The financial damage done by Baker’s order hurts minority businesses the hardest, as Bradshaw explained. “It’s highlighting something we’ve already known: it’s great to have opportunity in this industry, but without having the tools and resources for folks to run their businesses, they won’t succeed. Minority entrepreneurs in Massachusetts are especially struggling to raise the money to open doors.”

Though Massachusetts legalized recreational cannabis in November 2016 and first opened sales in fall 2018, it has been notoriously difficult for small business owners to start up in the state’s industry. It’s been especially difficult for Black and Brown entrepreneurs and those whose communities were targeted by marijuana enforcement, even though the state has created an economic empowerment and social equity program specifically designed to support such businesses.

The result has been a very white and male cannabis industry, where start-up costs in the millions of dollars have kept many out. In Massachusetts, state regulations that require cannabis businesses to also sign agreements with their local governments have also burdened people who don’t have political connections and experience. And this dynamic has played out in other legal states like California and Colorado.

So what do you do if you can’t compete with corporate, multi-state or multi-national cannabis companies? Build weed co-ops, says Sonia Erika, who co-founded the cannabis advocacy and lobbying group the Massachusetts Recreational Consumer Council in 2016, and currently works as a cooperative business developer at the Center for Family Life in Brooklyn, New York.

“When we talk about weed co-ops, it’s not just retailers and farmers,” Erika said. “It also means people producing equipment and the whole cannabis supply chain. In a co-op ecosystem, different businesses in different industries cooperate and help each other.”

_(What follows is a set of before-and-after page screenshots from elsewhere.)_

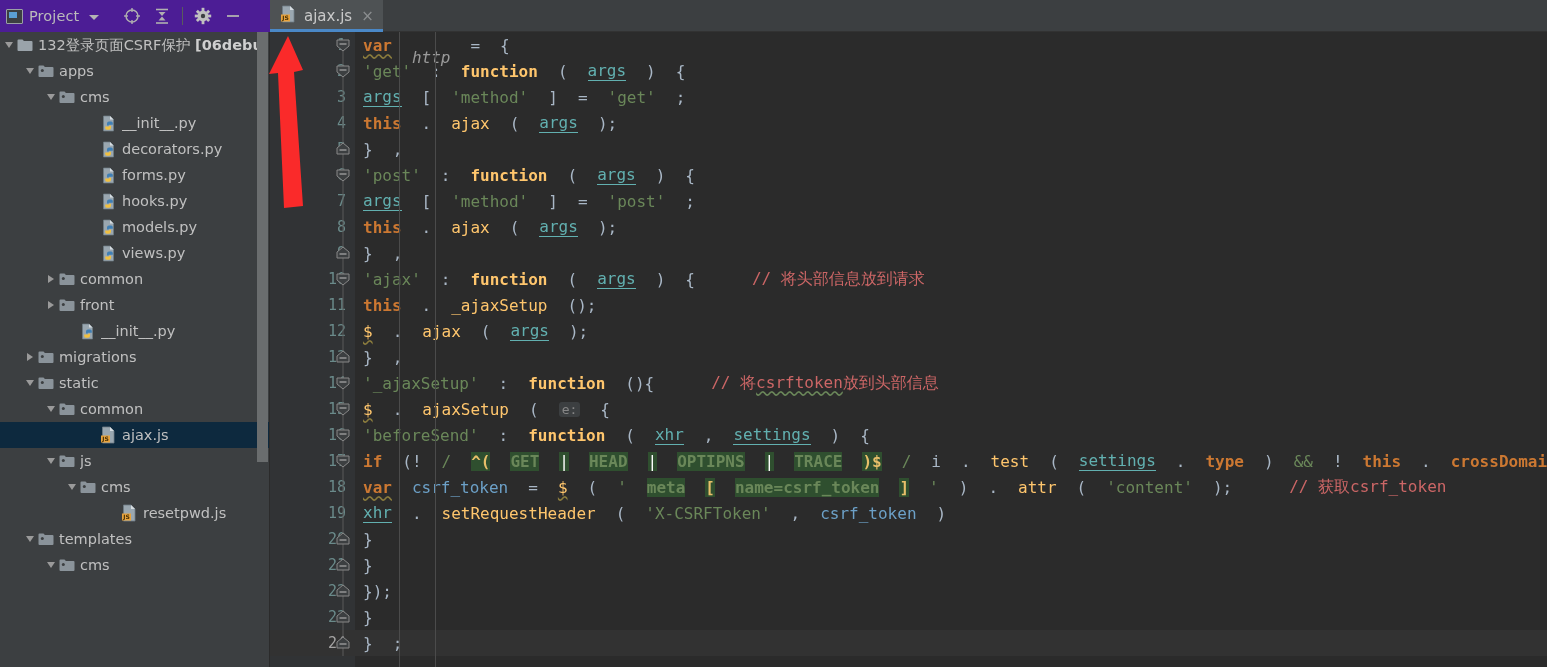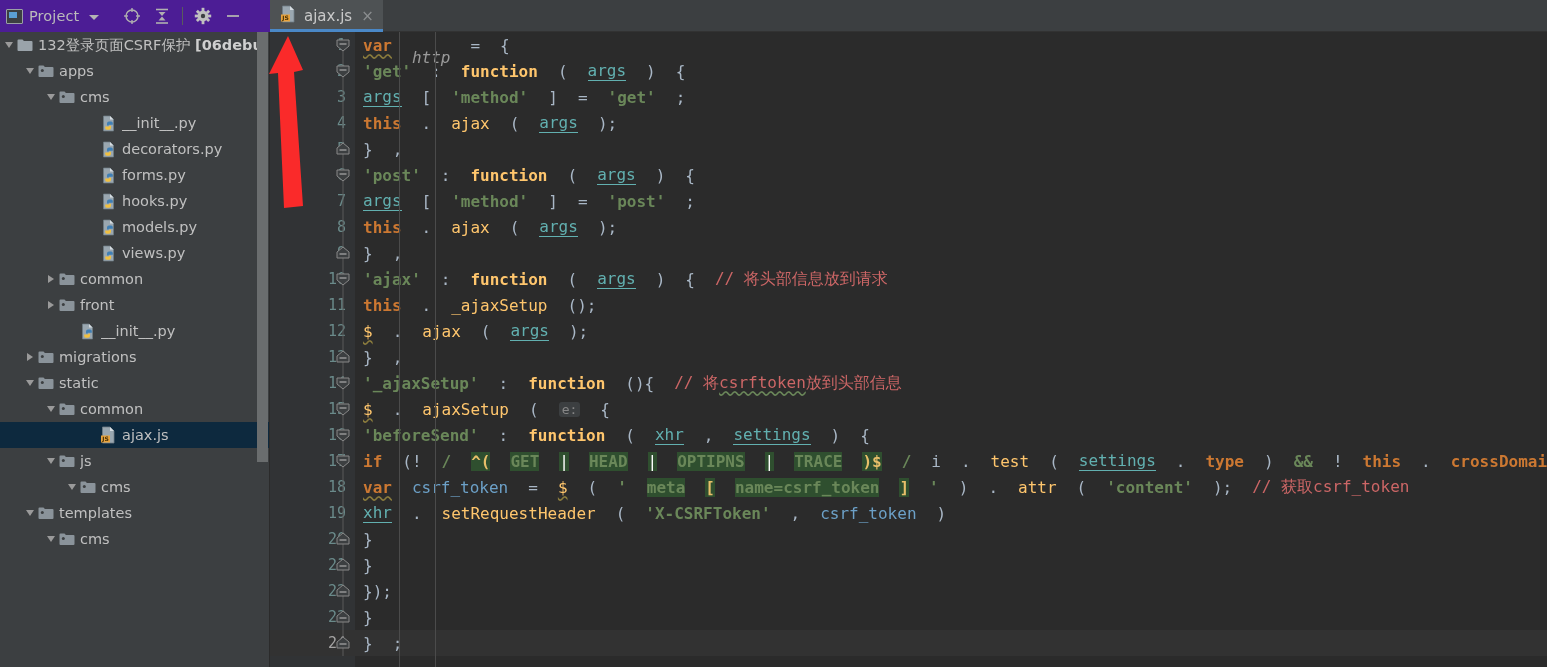--- a/index.html
+++ b/index.html
@@ -64,7 +64,7 @@
   
   .kw{color:#cc7832;font-weight:bold;}
   .ident{color:#a9b7c6;}
-  .str{color:#6a8759;font-weight:bold;}
+  .str{color:#6a8759;font-weight:normal;}
   .fn{color:#ffc66d;}
   .fnb{color:#ffc66d;font-weight:bold;}
   .punc{color:#a9b7c6;}

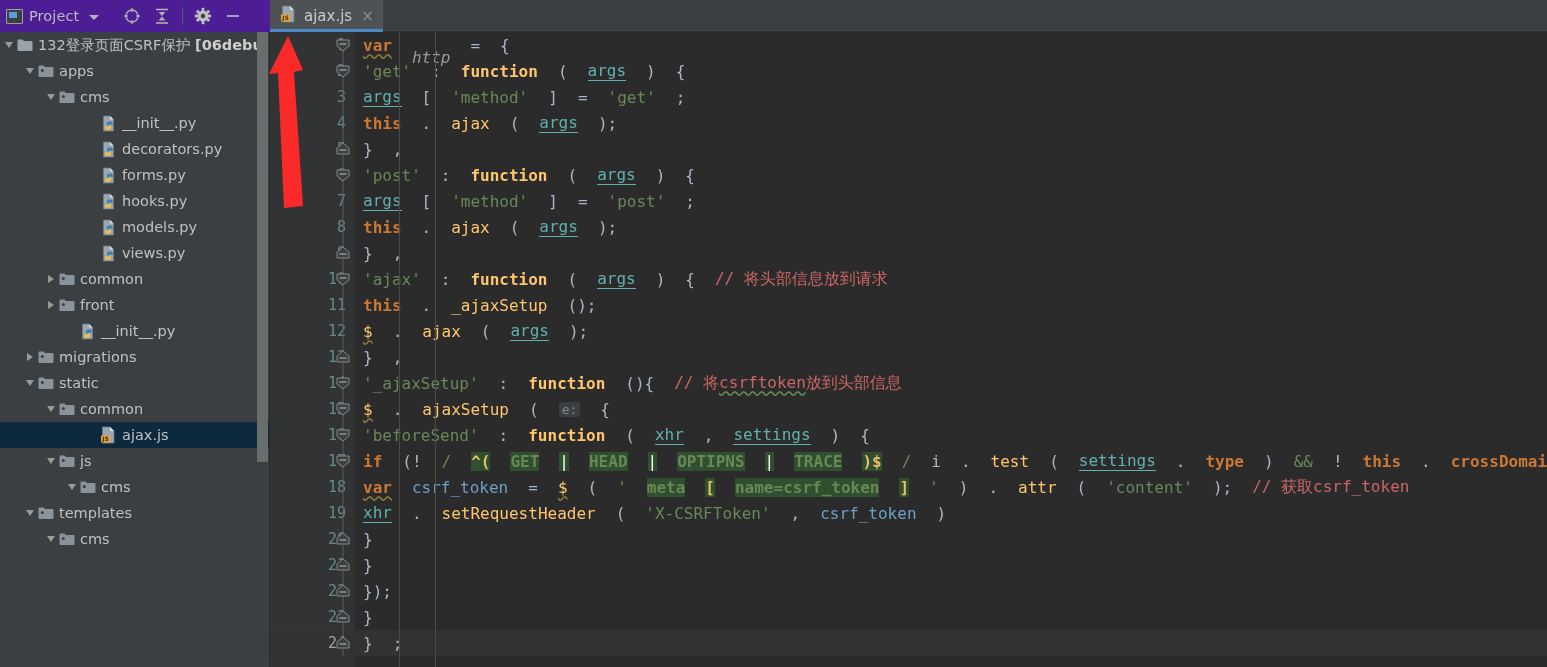--- a/index.html
+++ b/index.html
@@ -69,7 +69,7 @@
   .fnb{color:#ffc66d;font-weight:bold;}
   .punc{color:#a9b7c6;}
   .brace{color:#a9b7c6;}
-  .cmt{color:#cc6666;}
+  .cmt{color:#cc6666;margin-left:37px;}
   .param{color:#62b0b0;border-bottom:1px solid #62b0b0;}
   .local{color:#6ca0c7;}
   .rxg{color:#6a8759;font-weight:bold;background:#2f4f2f;}

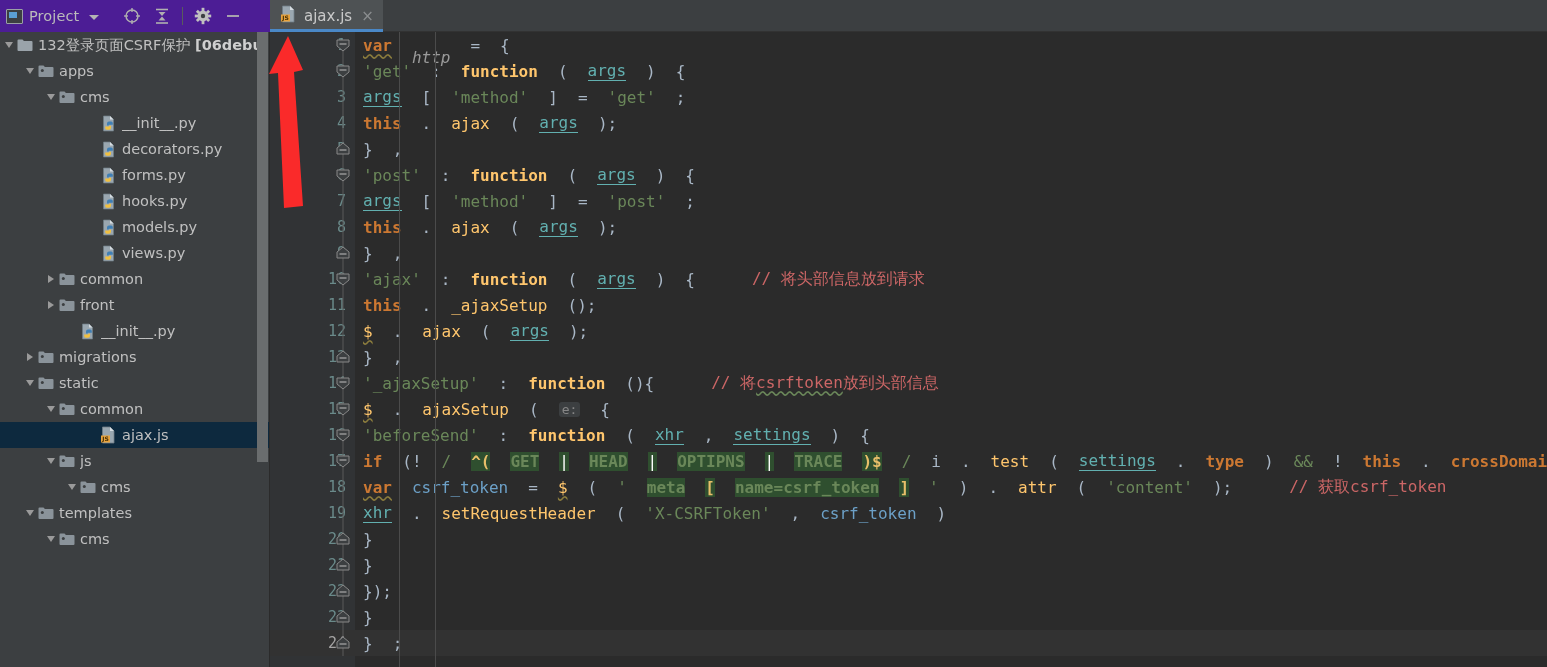--- a/index.html
+++ b/index.html
@@ -396,6 +396,19 @@
             </svg>
           </div>
           <div class="lbl">cms</div>
+        </div>
+        <div class="row">
+          <div style="width: 107px; flex: 0 0 107px;"></div>
+          <div class="tw"></div>
+          <div class="ic">
+            <svg width="17" height="18" viewBox="0 0 17 18">
+              <path d="M2.5 1 h7.5 l4 4 v12 h-11.5 z" fill="#9aa7b0" stroke="#6f7c85" stroke-width="0.8"></path>
+              <path d="M10 1 v4 h4 z" fill="#d7dde1"></path>
+              <rect x="1" y="9.5" width="9" height="7" fill="#e8a33d"></rect>
+              <text x="5.5" y="15.2" font-size="6" font-family="DejaVu Sans, sans-serif" font-weight="bold" fill="#4a3205" text-anchor="middle">JS</text>
+            </svg>
+          </div>
+          <div class="lbl">resetpwd.js</div>
         </div>
         <div class="row">
           <div style="width: 23px; flex: 0 0 23px;"></div>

Worker co-ops are organizations where each worker is also an owner, and has a vote in how the company is run. Members of co-ops may benefit from equal sharing of profits, equal treatment of groups like racial minorities, LGBTQ folks, or undocumented immigrants, and other forms of mutual support for members and their communities. Every co-op is different, and makes its own rules or by-laws, though there are a set of core values—‘the seven cooperative principles’—they abide by.